The cost is roughly 2x that of standard training (two forward-backward passes per step). But SAM consistently improves generalization, especially on tasks where you're close to the edge of overfitting. For our sentiment classifier, SAM might buy us 0.5-1% accuracy on the test set — not a revolution, but meaningful in competitive settings.

Learning Rate Warmup: Why Starting High Is Dangerous

At initialization, our weights are random. The loss landscape at a random point is chaotic — gradients are large and point in essentially arbitrary directions. If we start with a high learning rate, those large, noisy gradients catapult us far from our starting point into regions of the landscape that may be even worse. The loss spikes, gradients grow even larger, and we enter a death spiral that often ends in NaN. Learning rate warmup starts with a very small learning rate and gradually increases it over the first few hundred or thousand steps. This gives the network time to move into a more structured region of the landscape where the gradients carry actual signal before we start taking large steps.

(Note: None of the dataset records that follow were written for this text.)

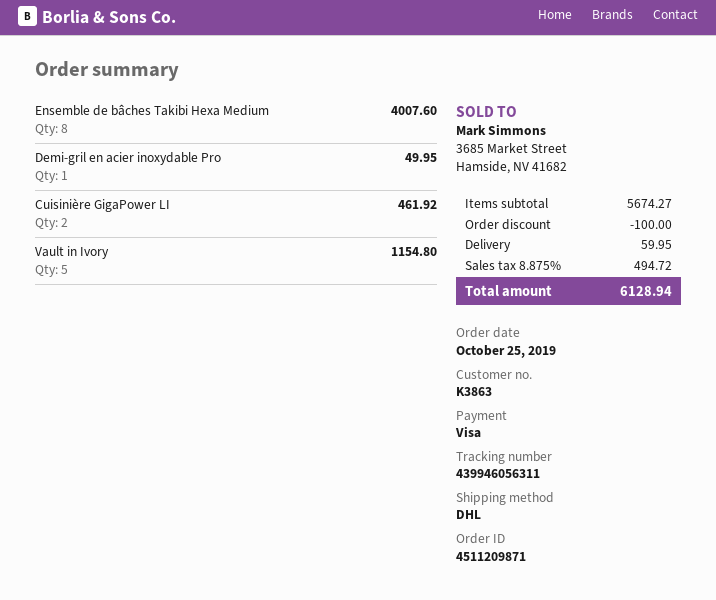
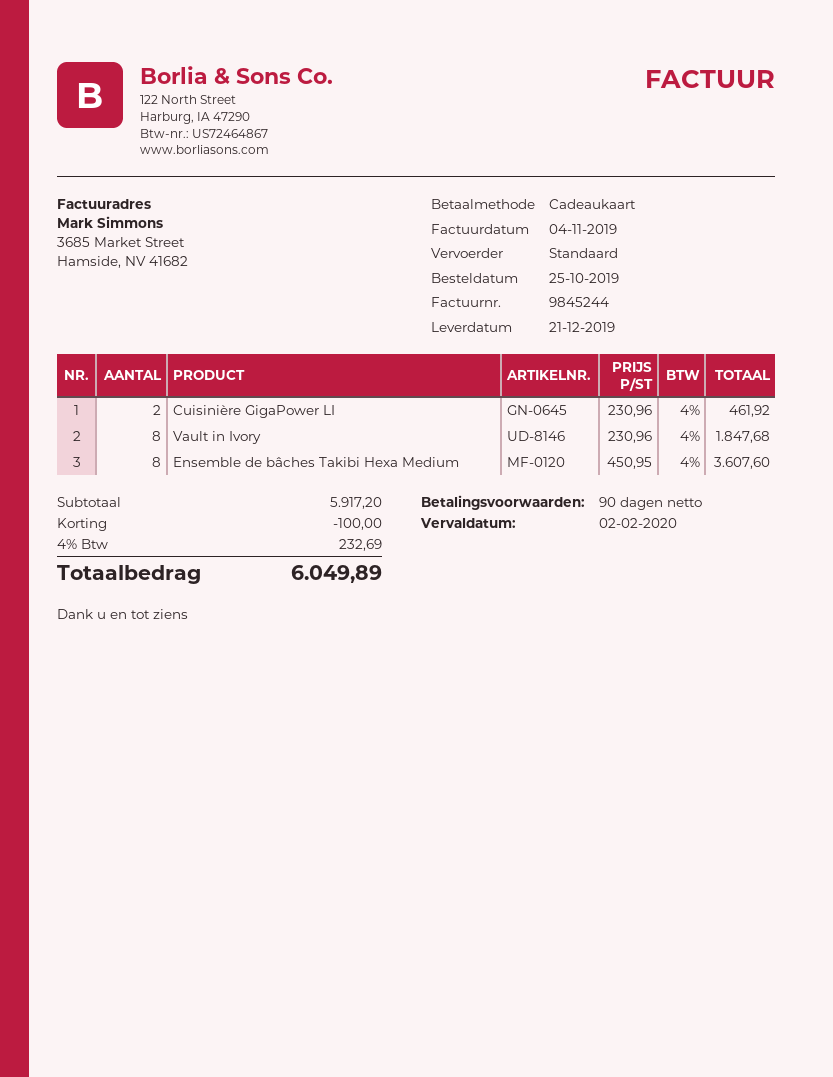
payment method: Visa -> gift card
shipping method: DHL -> standard
Ensemble de bâches Takibi Hexa Medium: 8 for 4007.60 -> 8 for 3607.60
Demi-gril en acier inoxydable Pro: 1 for 49.95 -> none
Vault in Ivory: 5 for 1154.80 -> 8 for 1847.68
subtotal: 5674.27 -> 5917.20
shipping: 59.95 -> none
tax: 8.875% = 494.72 -> 4% = 232.69
total: 6128.94 -> 6049.89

It's especially critical for transformers and any architecture without skip connections.

The Single-Batch Overfit Test: Your First Debugging Move

Andrej Karpathy called this "the most important debugging test in deep learning," and I'd go further: it's the equivalent of a segfault check in systems programming. Before you tune a single hyperparameter, before you worry about regularization or data augmentation, you need to verify that your model can memorize a single batch of data. If it can't, you have a fundamental bug — not a hyperparameter problem, not a capacity problem, a bug.

The test is dead simple. Grab one batch from your training set. Feed it to the model repeatedly for 500-1000 steps with a reasonable learning rate (1e-3 for Adam is usually fine). The loss should decrease steadily and approach zero (or near-zero, depending on the task). For our sentiment classifier with 2 classes, the initial loss should be around -log(1/2) = 0.693 (random guessing). After 500 steps on a single batch of 32 samples, it should be below 0.01. If it's not, stop everything. Don't touch the learning rate. Don't add more layers. Fix the bug.

import torch
import torch.nn as nn

# Our baby sentiment classifier
class SentimentModel(nn.Module):
    def __init__(self, vocab_size, embed_dim=128, hidden_dim=256, num_classes=2):
        super().__init__()
        self.embedding = nn.Embedding(vocab_size, embed_dim)
        self.lstm = nn.LSTM(embed_dim, hidden_dim, batch_first=True)
        self.classifier = nn.Linear(hidden_dim, num_classes)

    def forward(self, x):
        embeds = self.embedding(x)
        _, (hidden, _) = self.lstm(embeds)
        return self.classifier(hidden.squeeze(0))

# The overfit test
model = SentimentModel(vocab_size=10000)
optimizer = torch.optim.Adam(model.parameters(), lr=1e-3)
criterion = nn.CrossEntropyLoss()

# Grab ONE batch and freeze it
train_loader_iter = iter(train_loader)
fixed_batch = next(train_loader_iter)
inputs, labels = fixed_batch

model.train()
for step in range(500):
    optimizer.zero_grad()
    logits = model(inputs)
    loss = criterion(logits, labels)
    loss.backward()
    optimizer.step()

    if step % 50 == 0:
        acc = (logits.argmax(dim=1) == labels).float().mean()
        print(f"Step {step}: loss={loss.item():.4f}, acc={acc.item():.3f}")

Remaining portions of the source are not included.